Which of the lines below hold "ngbox"? Please return each one.

### Items listed in a dataset
§

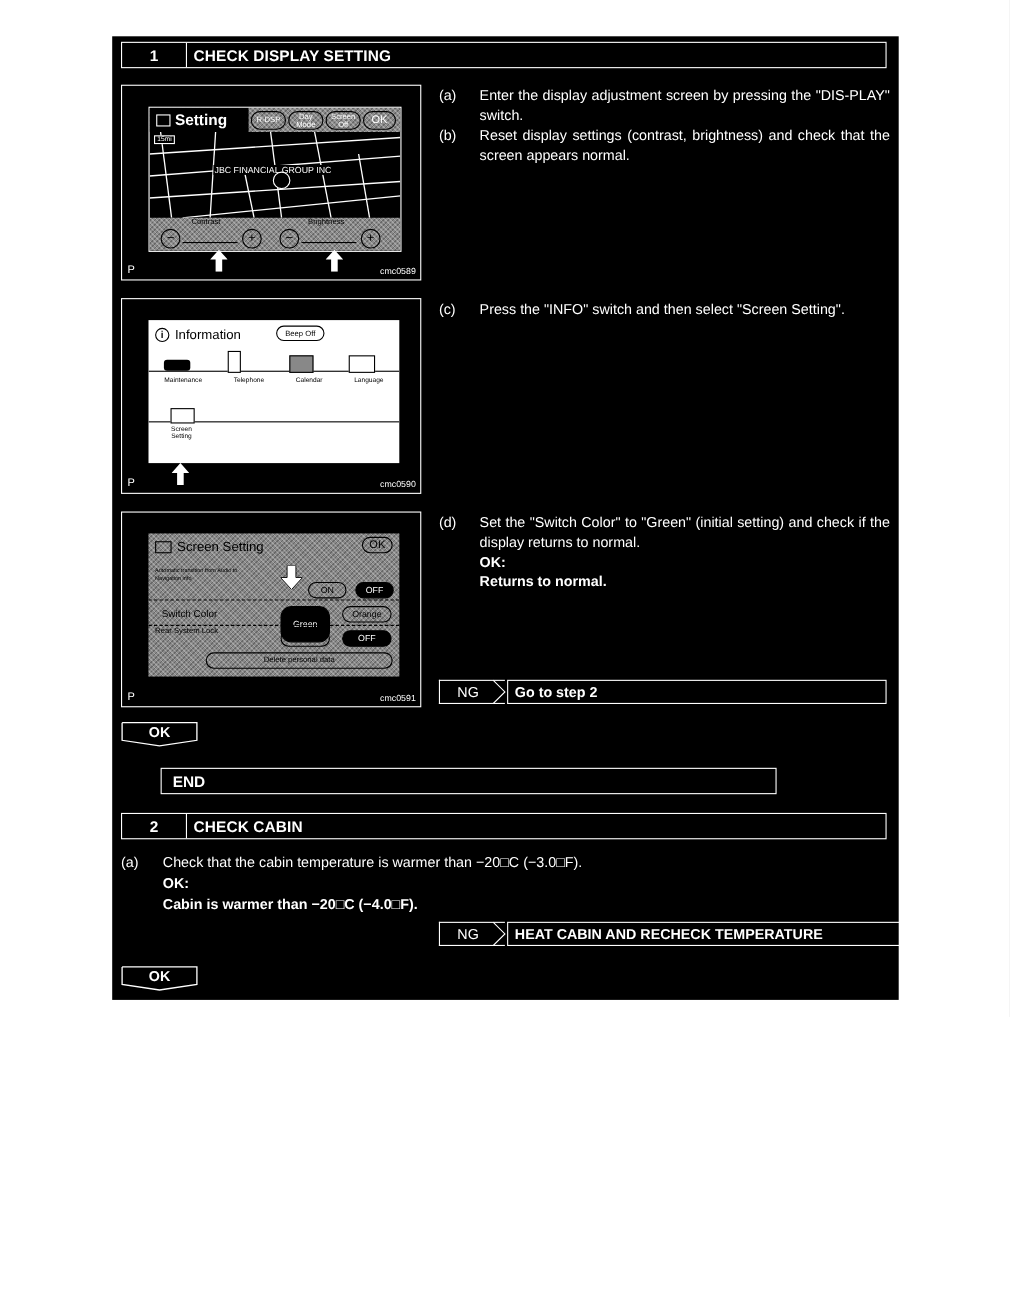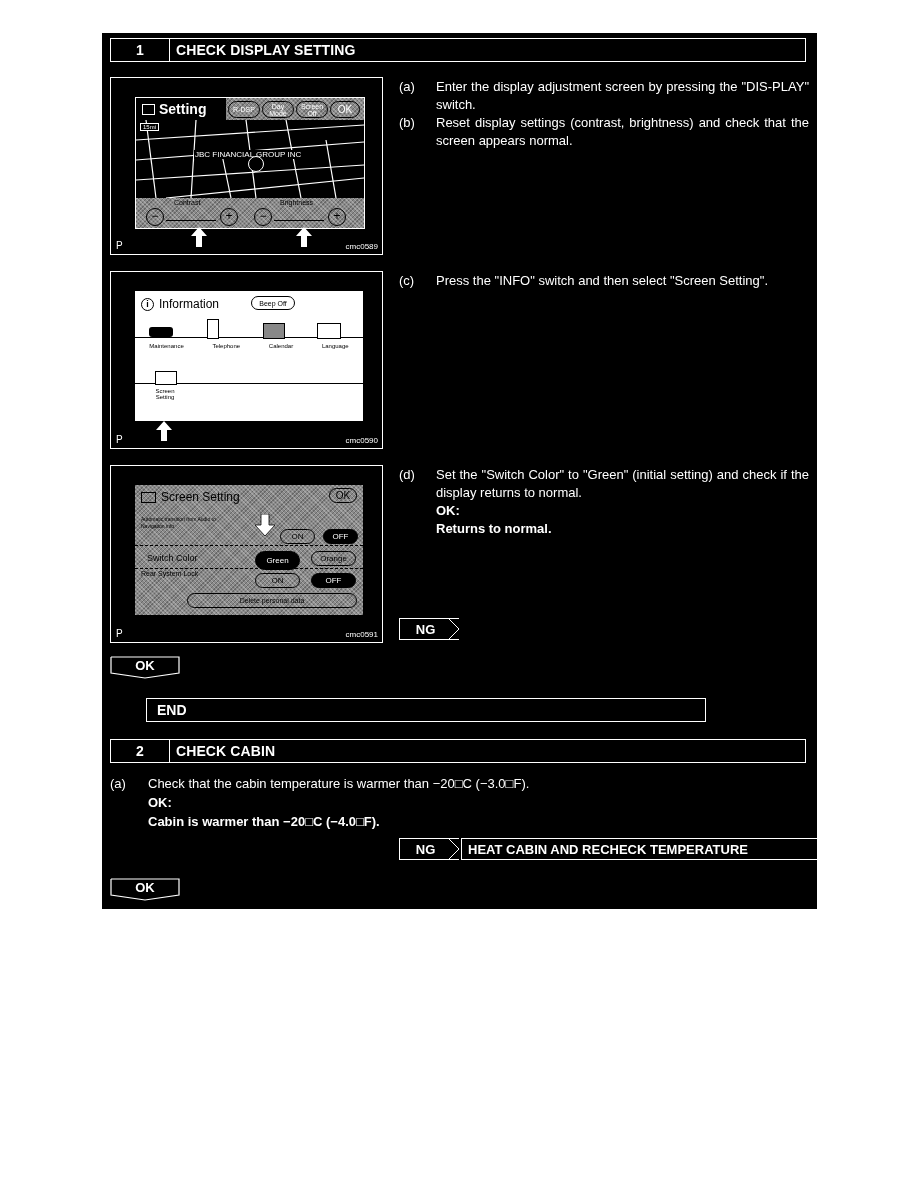--- a/index.html
+++ b/index.html
@@ -14,21 +14,21 @@
   .figure .p{position:absolute;left:5px;bottom:3px;font-size:10px;}
   .figure .code{position:absolute;right:4px;bottom:3px;font-size:8px;}
   .screen{position:absolute;left:24px;top:19px;width:228px;height:130px;overflow:hidden;}
   .noise{background-color:#8a8a8a;background-image:repeating-linear-gradient(45deg,rgba(255,255,255,.25) 0 1px,transparent 1px 3px),repeating-linear-gradient(-45deg,rgba(0,0,0,.25) 0 1px,transparent 1px 3px);}
   .steptext{position:absolute;left:297px;width:410px;font-size:13px;line-height:18px;}
   .steptext .row{display:flex;text-align:justify;}
   .steptext .lbl{width:37px;flex:none;}
   .steptext .txt{flex:1;}
   .bold{font-weight:bold;}
   .ngbox{position:absolute;display:flex;align-items:center;height:22px;}
-  .ng{position:relative;width:60px;height:22px;border:1px solid #fff;border-right:none;box-sizing:border-box;display:flex;align-items:center;justify-content:center;font-weight:bold;font-size:13px;padding-right:8px;}
+  .ng{position:relative;width:60px;height:22px;border:1px solid #fff;border-right:none;box-sizing:border-box;display:flex;align-items:center;justify-content:center;font-weight:normal;font-size:13px;padding-right:8px;}
   .ng svg{position:absolute;right:-1px;top:-1px;}
   .ngtarget{height:22px;border:1px solid #fff;box-sizing:border-box;display:flex;align-items:center;padding-left:6px;font-weight:bold;font-size:13px;margin-left:2px;}
   .okbox{position:absolute;left:8px;width:70px;height:24px;}
   .okbox span{position:absolute;left:0;top:2px;width:70px;text-align:center;font-weight:bold;font-size:13px;}
   .btnpill{position:absolute;border:1px solid #000;border-radius:10px;font-size:7px;display:flex;align-items:center;justify-content:center;text-align:center;line-height:7px;box-sizing:border-box;}
   .arrow{position:absolute;}
 </style>
 </head>
 <body>
 
@@ -139,21 +139,21 @@
       <div class="abs" style="left:6px;top:5px;display:flex;align-items:center;">
         <span style="display:inline-block;width:13px;height:9px;border:1px solid #000;margin-right:5px;"></span>
         <span style="font-size:12px;">Screen Setting</span>
       </div>
       <div class="btnpill" style="left:194px;top:3px;width:28px;height:15px;font-size:10px;">OK</div>
       <div class="abs" style="left:6px;top:31px;width:95px;font-size:5px;line-height:7px;">Automatic transition from Audio to Navigation info</div>
       <div class="btnpill" style="left:145px;top:44px;width:35px;height:15px;font-size:8px;">ON</div>
       <div class="btnpill" style="left:188px;top:44px;width:35px;height:15px;font-size:8px;background:#000;color:#fff;">OFF</div>
       <div class="abs" style="left:0;top:60px;width:228px;border-top:1px dashed #000;"></div>
       <div class="abs" style="left:12px;top:68px;font-size:9px;">Switch Color</div>
-      <div class="btnpill" style="left:120px;top:66px;width:45px;height:19px;font-size:8px;background:#000;color:#fff;">Green</div>
+      <div class="btnpill" style="left:120px;top:66px;width:45px;height:33px;font-size:8px;background:#000;color:#fff;">Green</div>
       <div class="btnpill" style="left:176px;top:66px;width:45px;height:15px;font-size:8px;">Orange</div>
       <div class="abs" style="left:0;top:83px;width:228px;border-top:1px dashed #000;"></div>
       <div class="abs" style="left:6px;top:85px;font-size:7px;">Rear System Lock</div>
       <div class="btnpill" style="left:120px;top:88px;width:45px;height:15px;font-size:8px;">ON</div>
       <div class="btnpill" style="left:176px;top:88px;width:45px;height:15px;font-size:8px;background:#000;color:#fff;">OFF</div>
       <div class="btnpill" style="left:52px;top:108px;width:170px;height:15px;font-size:7px;">Delete personal data</div>
     </div>
     <svg class="arrow" style="left:144px;top:48px;" width="20" height="22">
         <polygon points="6,0 14,0 14,11 20,11 10,22 0,11 6,11" fill="#fff" stroke="#000" stroke-width="0.8"></polygon>
       </svg>
@@ -176,20 +176,21 @@
       </div>
   </div>
 
   <div class="ngbox" style="left:297px;top:585px;">
     <div class="ng">
       <span>NG</span>
       <svg width="12" height="22">
           <polyline points="0,0 11,11 0,22" fill="none" stroke="#fff" stroke-width="1"></polyline>
         </svg>
     </div>
+    <div class="ngtarget" style="width:345px;">Go to step 2</div>
   </div>
 
   <div class="okbox" style="top:623px;">
     <svg width="70" height="24">
         <polyline points="1,1 69,1 69,17 35,22 1,17 1,1" fill="none" stroke="#fff" stroke-width="1.2"></polyline>
       </svg>
     <span>OK</span>
   </div>
 
   <div class="endbox" style="top:665px;">END</div>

§

### ANSWER BOX
   .ngbox{position:absolute;display:flex;align-items:center;height:22px;}
   <div class="ngbox" style="left:297px;top:585px;">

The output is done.